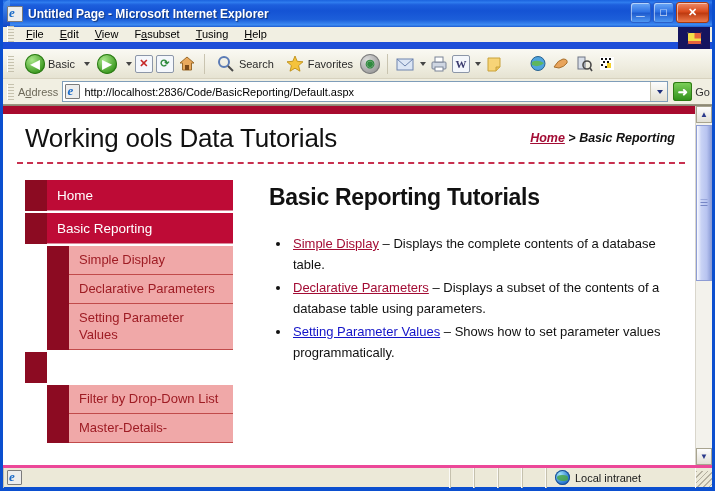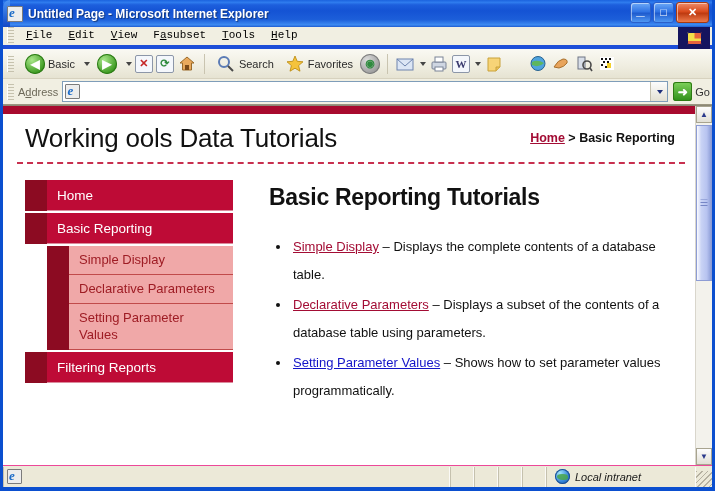--- a/index.html
+++ b/index.html
@@ -58,22 +58,22 @@
     width:33px;
     background: linear-gradient(180deg,#F08C6A 0%,#D94A1C 46%,#BE3A10 54%,#EE7B4C 100%);
     border-color:#A8390F;
   }
   .win-btn .g { position:absolute; inset:0; color:#fff; font-size:11px;
     font-weight:bold; line-height:19px; text-align:center; }
   .win-btn.min .g{ line-height:13px; font-size:15px; }
 
   
   #menubar {
-    height:22px; flex:0 0 22px; display:flex; align-items:flex-start;
-    background:#F1EFE2; border-bottom:4px solid #1d4ed8; position:relative;font-family:Liberation Mono, monospace;
+    height:22px; flex:0 0 22px; display:flex; align-items:flex-end;
+    background:#F1EFE2; border-bottom:7px solid #1d4ed8; position:relative;
   }
   .grip { width:7px; height:16px; margin:0 4px; flex:0 0 7px;
     background: repeating-linear-gradient(180deg,#C6C2AE 0 1px,transparent 1px 3px);
     border-left:1px solid #fff; }
   .menu-item { font-size:11px; color:#000; padding:2px 8px; white-space:nowrap; }
   .menu-item u { text-decoration: underline; }
   #ie-brand {
     position:absolute; right:2px; top:0; width:32px; height:22px;
     background:#15145E; display:flex; align-items:center; justify-content:center;
   }
@@ -132,21 +132,21 @@
   
   #viewport{ flex:1; display:flex; background:#fff;
     border-top:1px solid #8C8876; position:relative; overflow:hidden; }
   #page{ flex:1; position:relative; background:#fff; overflow:hidden; }
 
   #topbar{ height:8px; background:#A80A2E; }
   #header{ height:48px; display:flex; align-items:center;
     padding:0 14px 0 22px; }
   #site-title{ font-size:26px; color:#111; letter-spacing:-.2px; white-space:nowrap; }
   #breadcrumb{ margin-left:auto; font-size:12.5px; font-weight:bold; color:#111;
-    white-space:nowrap; padding-right:6px;}
+    white-space:nowrap; padding-right:6px;font-style:italic;}
   #breadcrumb a{ color:#A30C34; text-decoration:underline; }
   #divider{ border-top:2px dashed #C8304F; margin:0 10px 0 14px; }
 
   #body-area{ display:flex; padding-top:16px; height:calc(100% - 66px); }
 
   
   #sidenav{ width:208px; flex:0 0 208px; margin-left:22px; }
   .nav-top{ display:flex; height:31px; margin-bottom:2px; }
   .nav-top .accent{ width:22px; flex:0 0 22px; background:#8C0B22; }
   .nav-top .label{ flex:1; background:#BE0B36; color:#fff; font-size:13.5px;
@@ -156,21 +156,21 @@
   .nav-sub-wrap .bar{ width:22px; flex:0 0 22px; background:#8C0B22; margin-left:22px; }
   .nav-sub-list{ flex:1; }
   .nav-sub{ background:#F0A8A8; color:#9E1C24; font-size:13px;
     padding:5px 8px 6px 10px; border-bottom:1px solid #C14A4A;
     line-height:17px; }
 
   
   #content{ flex:1; padding:4px 26px 0 36px; min-width:0; }
   #content h1{ font-size:23px; color:#111; margin-bottom:22px; letter-spacing:-.3px;}
   #content ul{ margin-left:22px; }
-  #content li{ font-size:13px; color:#111; line-height:28px; margin-bottom:2px;
+  #content li{ font-size:13px; color:#111; line-height:21px; margin-bottom:2px;
     padding-left:2px; }
   #content li a{ text-decoration:underline; }
   #content li a.visited{ color:#A30C34; }
   #content li a.unvisited{ color:#1414C8; }
 
   
   #vscroll{ width:17px; flex:0 0 17px; background:#F7F6F3;
     border-left:1px solid #D9D6CC; display:flex; flex-direction:column; }
   .sb-arrow{ height:17px; flex:0 0 17px;
     background: linear-gradient(180deg,#FDFDFD,#E2E0D6);
@@ -180,21 +180,21 @@
   #sb-track{ flex:1; position:relative; background:#F3F2EC; }
   #sb-thumb{ position:absolute; left:0; right:0; top:2px; height:48%;
     background: linear-gradient(90deg,#FBFBFF,#C9D3F5 30%,#B7C3F0 70%,#8E9ED8);
     border:1px solid #8D9CD4; }
   #sb-thumb::after{ content:""; position:absolute; left:50%; top:50%;
     width:7px; height:7px; transform:translate(-50%,-50%);
     background: repeating-linear-gradient(180deg,#7686C6 0 1px,transparent 1px 3px); }
 
   
   #statusbar{ height:22px; flex:0 0 22px; display:flex; align-items:center;
-    background:#ECE9D8; border-top:1px solid #ec4899; font-size:11px; color:#1A1A1A;font-style:italic; }
+    background:#ECE9D8; border-top:3px solid #ec4899; font-size:11px; color:#1A1A1A; }
   .st-cell{ height:20px; border-left:1px solid #C5C1AE; border-right:1px solid #FBFAF6;}
   #st-first{ flex:1; display:flex; align-items:center; padding-left:3px; }
   #st-first .ie-doc-icon{ width:15px;height:15px;flex:0 0 15px; margin:0; }
   .st-blank{ width:24px; flex:0 0 24px; }
   #st-zone{ width:150px; flex:0 0 150px; display:flex; align-items:center;
     gap:5px; padding-left:8px; }
   .globe{ width:15px;height:15px;border-radius:50%; flex:0 0 15px;
     background: radial-gradient(circle at 33% 28%,#9FE4FA,#2F7FD6 60%,#1B4E93);
     box-shadow: inset 0 0 0 1px #1B4E93; position:relative; }
   .globe::after{ content:""; position:absolute; left:2px; top:5px; width:11px; height:6px;
@@ -222,21 +222,21 @@
       </div>
     </div>
   </div>
 
   <div id="menubar">
     <div class="grip"></div>
     <div class="menu-item"><span></span><u>F</u><span>ile</span></div>
     <div class="menu-item"><span></span><u>E</u><span>dit</span></div>
     <div class="menu-item"><span></span><u>V</u><span>iew</span></div>
     <div class="menu-item"><span>F</span><u>a</u><span>subset</span></div>
-    <div class="menu-item"><span></span><u>T</u><span>ools</span></div>
+    <div class="menu-item"><span></span><u>T</u><span>using</span></div>
     <div class="menu-item"><span></span><u>H</u><span>elp</span></div>
     <div id="ie-brand">
         <div class="flag"></div>
       </div>
   </div>
 
   <div id="toolbar">
     <div class="grip"></div>
     <div class="tb">
       <div class="tb-btn">
@@ -334,20 +334,21 @@
           </svg>
       </div>
     </div>
   </div>
 
   <div id="addrbar">
     <div class="grip"></div>
     <div id="addr-label"><span>A</span><u>d</u><span>dress</span></div>
     <div id="addr-field">
       <div class="ie-doc-icon"></div>
+      <div id="addr-url">http://localhost:2836/Code/BasicReporting/Default.aspx</div>
       <div id="addr-drop">
           <div class="caret"></div>
         </div>
     </div>
     <div id="go-btn">
       <div class="arr">➜</div>
       <span>Go</span>
     </div>
   </div>
 
@@ -385,23 +386,29 @@
             <div class="bar"></div>
             <div class="nav-sub-list">
               <div class="nav-sub">Simple Display</div>
               <div class="nav-sub">Declarative Parameters</div>
               <div class="nav-sub">Setting Parameter Values</div>
             </div>
           </div>
 
           <div class="nav-top" style="margin-top:2px">
             <div class="accent"></div>
-            <div class="label">Filtering Reports</div>
           </div>
 
+          <div class="nav-sub-wrap">
+            <div class="bar"></div>
+            <div class="nav-sub-list">
+              <div class="nav-sub">Filter by Drop-Down List</div>
+              <div class="nav-sub">Master-Details-</div>
+            </div>
+          </div>
 
         </div>
 
         <div id="content">
           <h1>Basic Reporting Tutorials</h1>
           <ul>
             <li>
               <a href="#" class="visited">Simple Display</a><span> – Displays the complete contents of a database table.</span>
             </li>
             <li>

**What you are asked to do**
Only one part of the material above is to be transcribed, namely the lines starting with the line that has "font-size:11px; color:#000; padding:2px" and going on through the line that has "-132,21 +132,21 @@", exactly as they stand.

**Task output**
   .menu-item { font-size:11px; color:#000; padding:2px 8px; white-space:nowrap; }
   .menu-item u { text-decoration: underline; }
   #ie-brand {
     position:absolute; right:2px; top:0; width:32px; height:22px;
     background:#15145E; display:flex; align-items:center; justify-content:center;
   }
@@ -132,21 +132,21 @@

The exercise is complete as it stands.